When dealing with geopolitical uncertainty it’s helpful to focus on what we know and stick to long-term investing principles. Recent events in the Middle East are no exception.
In light of recent geopolitical conflicts involving the US, Israel, Iran and other gulf nations, UK investors may be concerned about the potential impact on their portfolios in the short and long term.
With the situation moving quickly, we must look at what we know and not speculate where we cannot.
What we know
The price of oil has increased following the escalation in the Middle East. Some stocks have fallen, and the price of gold rose to $5,400 an ounce.
Geopolitical flashpoints are common and often a source of volatility spikes (for example, we witnessed a modest spike in response to strikes in June last year, and a bigger spike after the roll-out of tariffs by the US almost a year ago). Volatility is a natural part of the investing journey, so we encourage clients to take a long term view rather than reacting to external events which might have a much shorter, albeit unpredictable, duration.
“What follows in Iran could depend on what the regime does next, given the loss of most of its senior leadership,” says Scott Gardner, Investment Strategist at J.P. Morgan Personal Investing.
“The White House has so far stated that it has no interest in a prolonged conflict,” Gardner continues. “If the Iranian regime doesn’t engage with the US diplomatically and focuses strikes increasingly on oil infrastructure (tankers, pipelines, refineries), the spike in oil prices could evolve into inflationary pressures longer term.”
“These are fast-moving events and it’s important not to try and pre-empt what might happen with too much certainty.”
We are therefore not currently making any changes to the portfolios, although we stand ready if the opportunity arises.
What can investors do?
As an investor, trying to remain focused on the long term during crises can be difficult. However, our analysis shows that over the long term, investors in a wide variety of equity and bond markets outperform cash savers. It should be noted that while historic data can be a useful reference point, when investing nothing is guaranteed and capital is at risk. Past performance is not a reliable indicator of future performance.
Although none of us can control the news, or the reactions of other investors around you, you can control the impulse to make hasty decisions. Many of our seasoned investors already know this, because in the past the vast majority of our investors have ridden out these market storms without changing their portfolios*. However, if you’re feeling nervous about how recent financial market performance could affect your investment goals, our team is here to talk.
The investment team continues to actively manage portfolios for its Fully Managed, Socially Responsible Investing and Thematic Investing clients.
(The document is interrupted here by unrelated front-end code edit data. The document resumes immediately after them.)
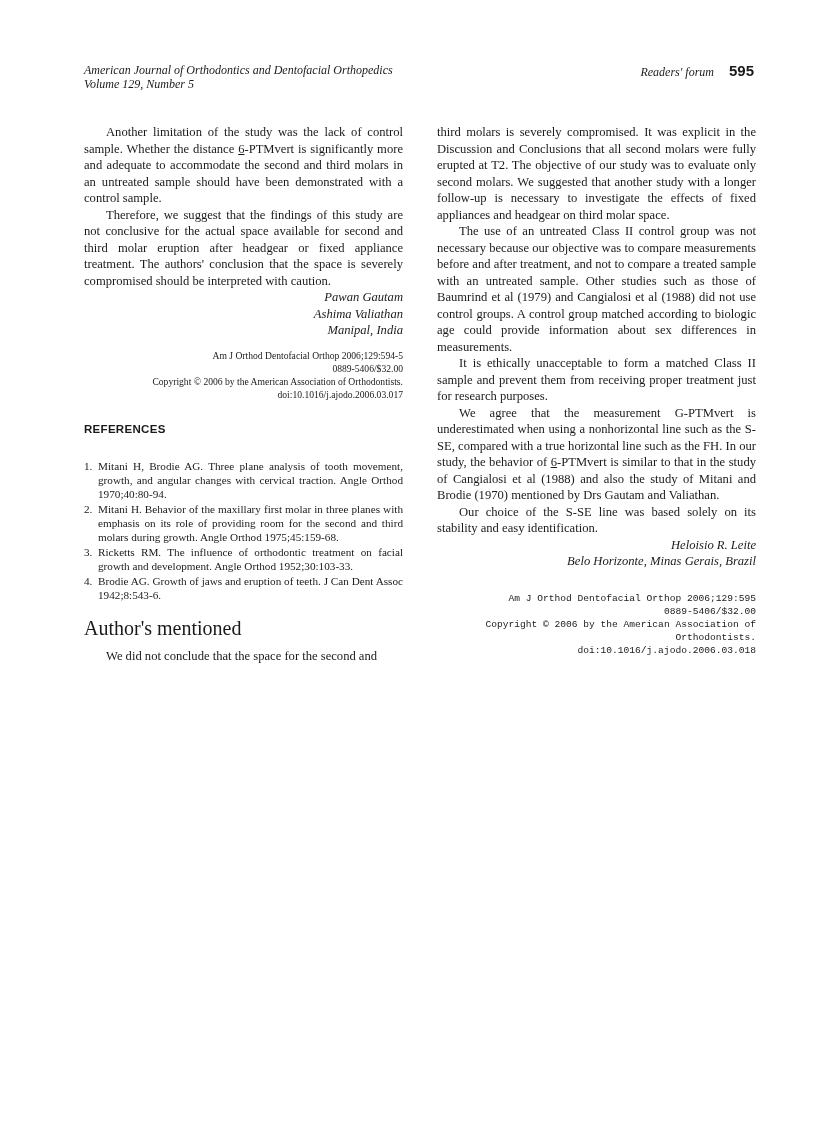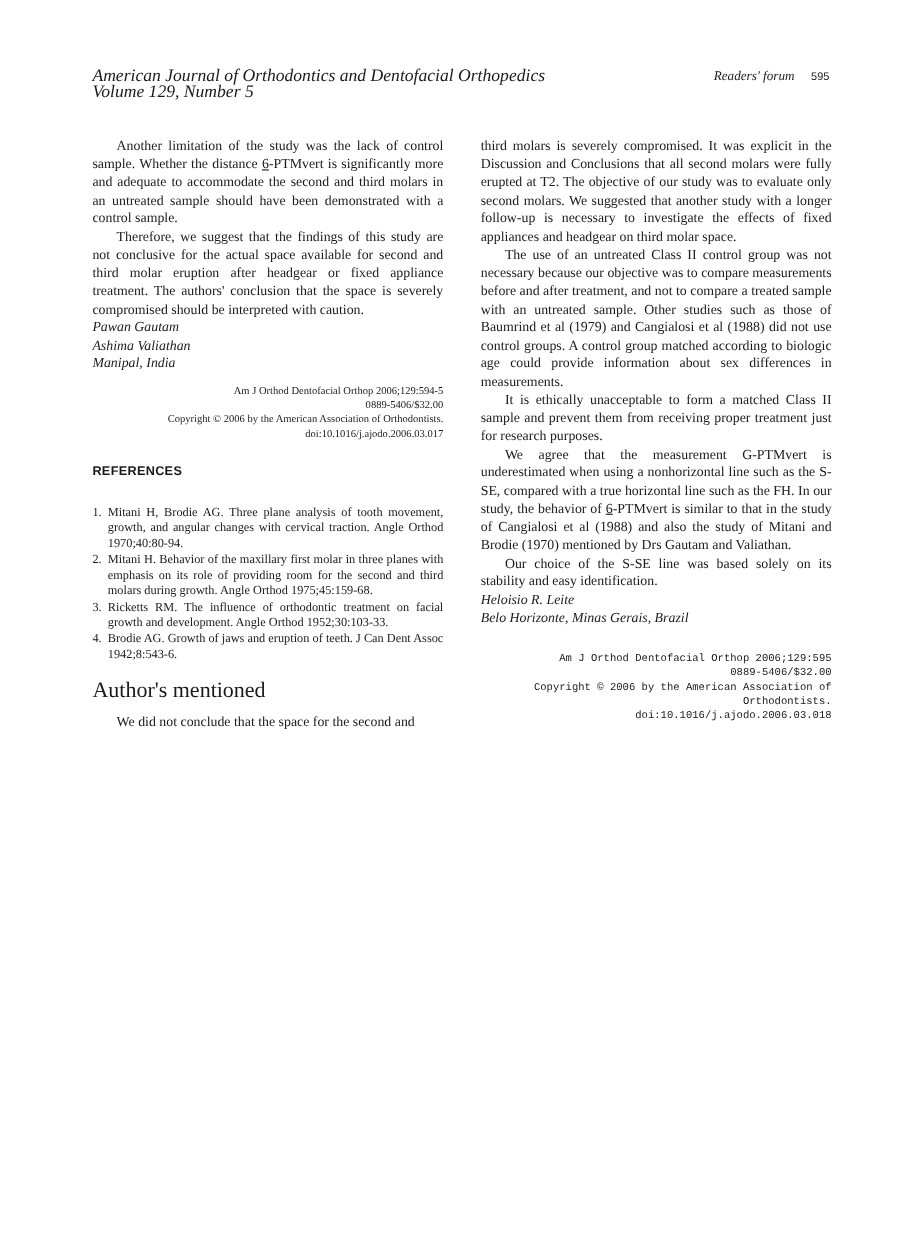--- a/index.html
+++ b/index.html
@@ -4,7 +4,7 @@
 <style>
   html, body { margin: 0; padding: 0; background: #ffffff; }
   body { width: 838px; height: 1122px; position: relative; overflow: hidden; color: #1a1a1a; font-family: "Liberation Serif", serif; }
-  .hdr-left { position: absolute; left: 84px; top: 63px; font-style: italic; font-size: 16px; line-height: 14px; }
+  .hdr-left { position: absolute; left: 84px; top: 63px; font-style: italic; font-size: 12px; line-height: 14px; }
   .hdr-right { position: absolute; right: 84px; top: 62px; font-size: 12px; }
   .hdr-right .section { font-style: italic; font-size: 12px; }
   .hdr-right .pageno { font-family: "Liberation Sans", sans-serif; font-weight: normal; font-size: 10px; margin-left: 12px; }

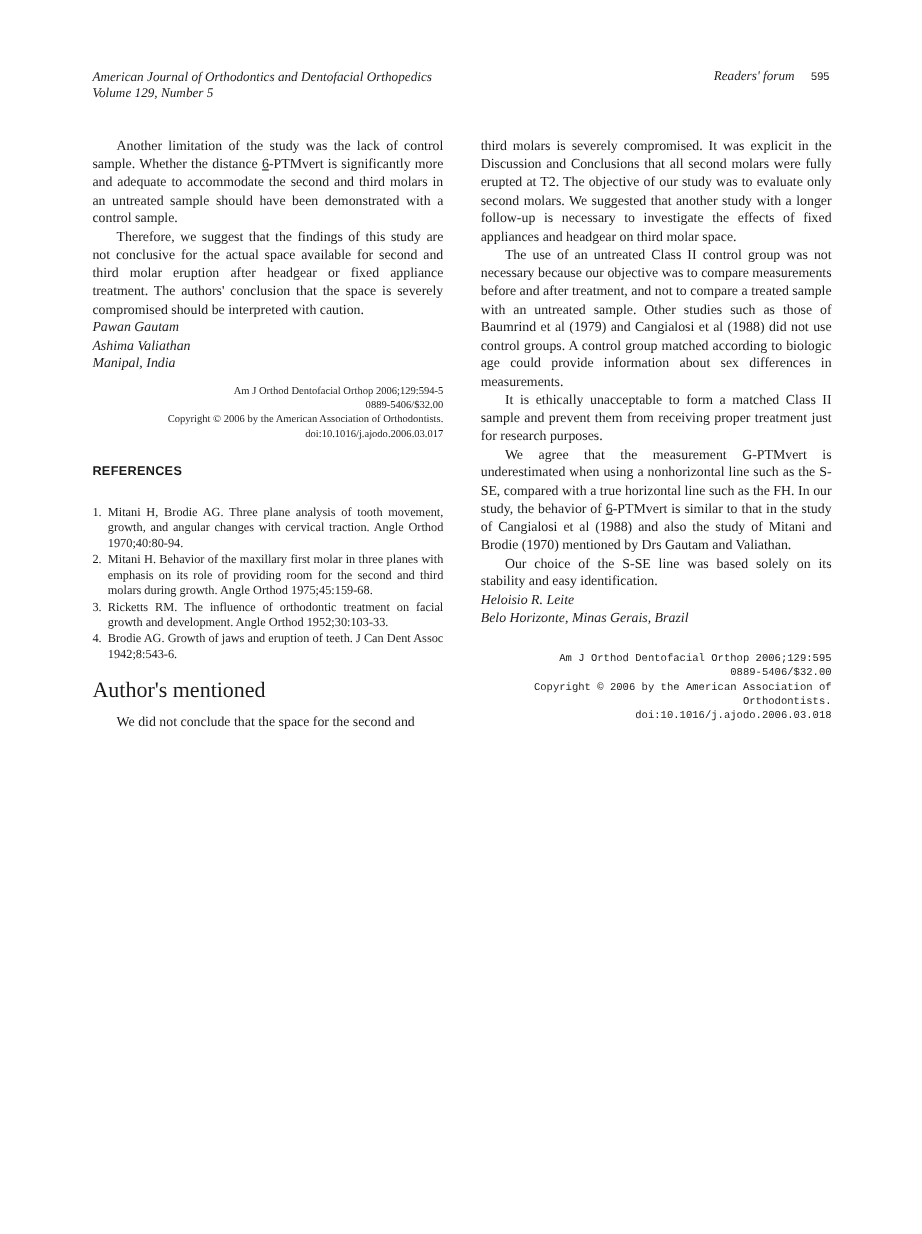--- a/index.html
+++ b/index.html
@@ -7,7 +7,7 @@
   .hdr-left { position: absolute; left: 84px; top: 63px; font-style: italic; font-size: 12px; line-height: 14px; }
   .hdr-right { position: absolute; right: 84px; top: 62px; font-size: 12px; }
   .hdr-right .section { font-style: italic; font-size: 12px; }
-  .hdr-right .pageno { font-family: "Liberation Sans", sans-serif; font-weight: normal; font-size: 10px; margin-left: 12px; }
+  .hdr-right .pageno { font-family: "Liberation Sans", sans-serif; font-weight: bold; font-size: 15px; margin-left: 12px; }
   .col { position: absolute; top: 124px; width: 319px; font-size: 12.6px; line-height: 16.5px; text-align: justify; }
   .col.left { left: 84px; }
   .col.right { left: 437px; }

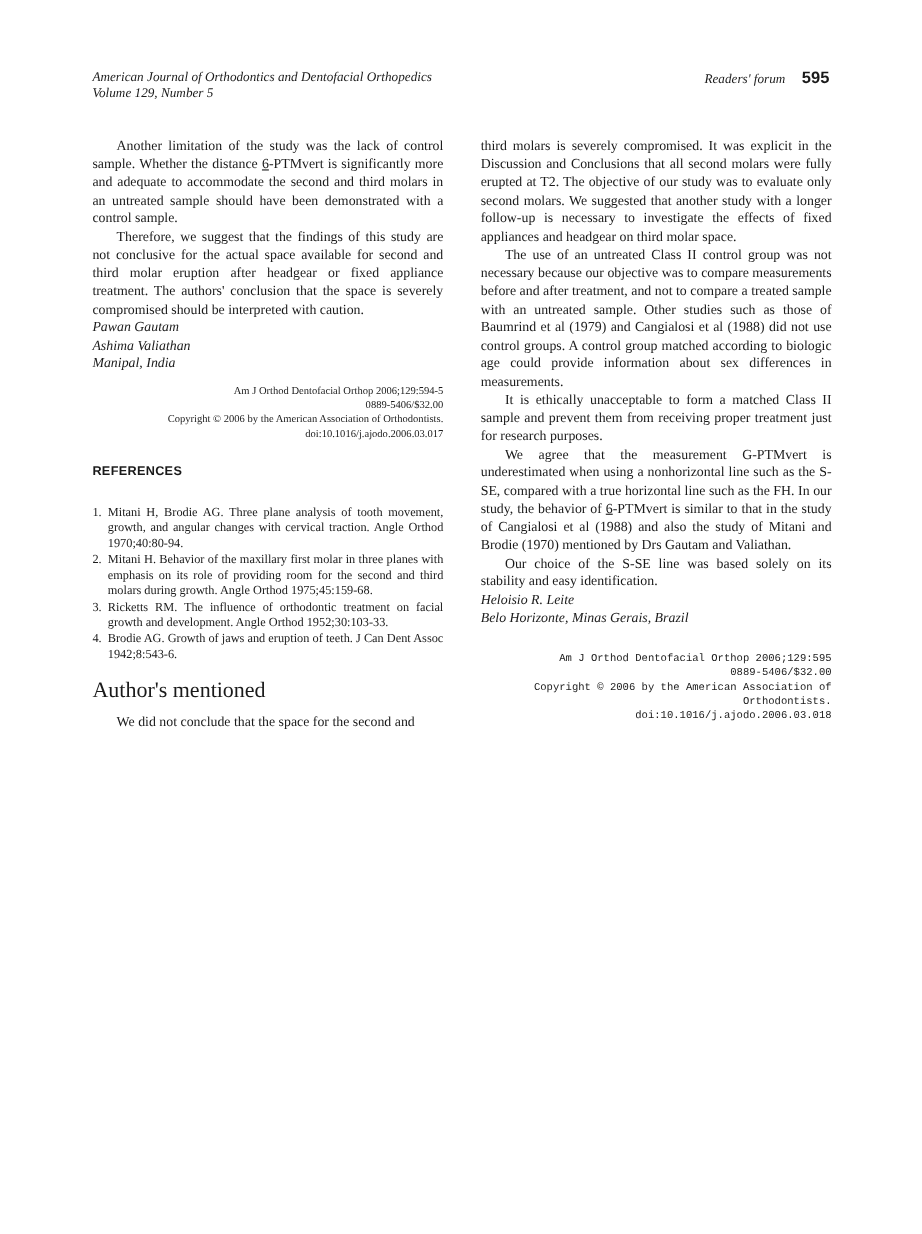--- a/index.html
+++ b/index.html
@@ -13,7 +13,7 @@
   .col.right { left: 437px; }
   .col p { margin: 0; text-indent: 22px; }
   .col p.noindent { text-indent: 0; }
-  .sig { font-style: italic; font-size: 12.6px; line-height: 16.5px; }
+  .sig { text-align: right; font-style: italic; font-size: 12.6px; line-height: 16.5px; }
   .meta { font-size: 9.6px; line-height: 13px; margin-top: 10px; text-align: right; }
   .refs-title { font-family: "Liberation Sans", sans-serif; font-weight: bold; font-size: 11.5px; margin-top: 20px; margin-bottom: 22px; letter-spacing: 0.3px; }
   .refs { margin: 0; padding: 0; list-style: none; font-size: 11.2px; line-height: 14px; }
The Smart Alpha portfolios are actively monitored by the J.P. Morgan Asset Management team who provide guidance to our investment team on changes to portfolios based on market conditions, leveraging their deep research-driven insights. For Fixed Allocation clients, portfolios are adapted once a year. Long-term investing can reward attention to economic and business fundamentals, which are more long-lasting than geopolitical events.
During a tumultuous period it might be tempting to withdraw some investments and remain in cash. It’s worth considering, however, the relative returns of cash and investments. Recent history indicates that cash is unlikely to outperform a multi-asset portfolio. J.P. Morgan Asset Management analysis of the periods following a selection of geopolitical and economic shocks since 1990 shows that a portfolio composed of 60% equities and 40% government bonds has outperformed cash more than 70% of the time over a one-year horizon, and always outperformed over the three-year timeframes. Therefore, hiding in cash has historically been an incorrect approach.
Hiding in cash is typically not the way to avoid geopolitical risk
Subsequent 1-year and 3-year returns over cash, following market shocks

Source: Bloomberg, S&P Global, J.P. Morgan Asset Management. '0’ represents holding money in cash. 60/40 portfolio is constructed using S&P 500 Index and S&P 10-year US Treasury Note Futures Index. Cash: ICE USD LIBOR (3M). Return calculation begins at the end of the month prior to the shock. Data as of 30 November 2025. Past performance isn't a reliable indicator of future performance.
Risk warning
As with all investing, your capital is at risk. The value of your portfolio with J.P. Morgan Personal Investing can go down as well as up and you may get back less than you invest. Past performance and forecasts are not reliable indicators of future performance. Thematic investing carries specific risks and is not for everyone. We do not provide investment advice in this article. Always do your own research.
*In 2022, we looked at seven events going back to 2012 to see if our clients changed their behaviour in response to market volatility. An average of 97.8% of our clients did nothing out of the ordinary.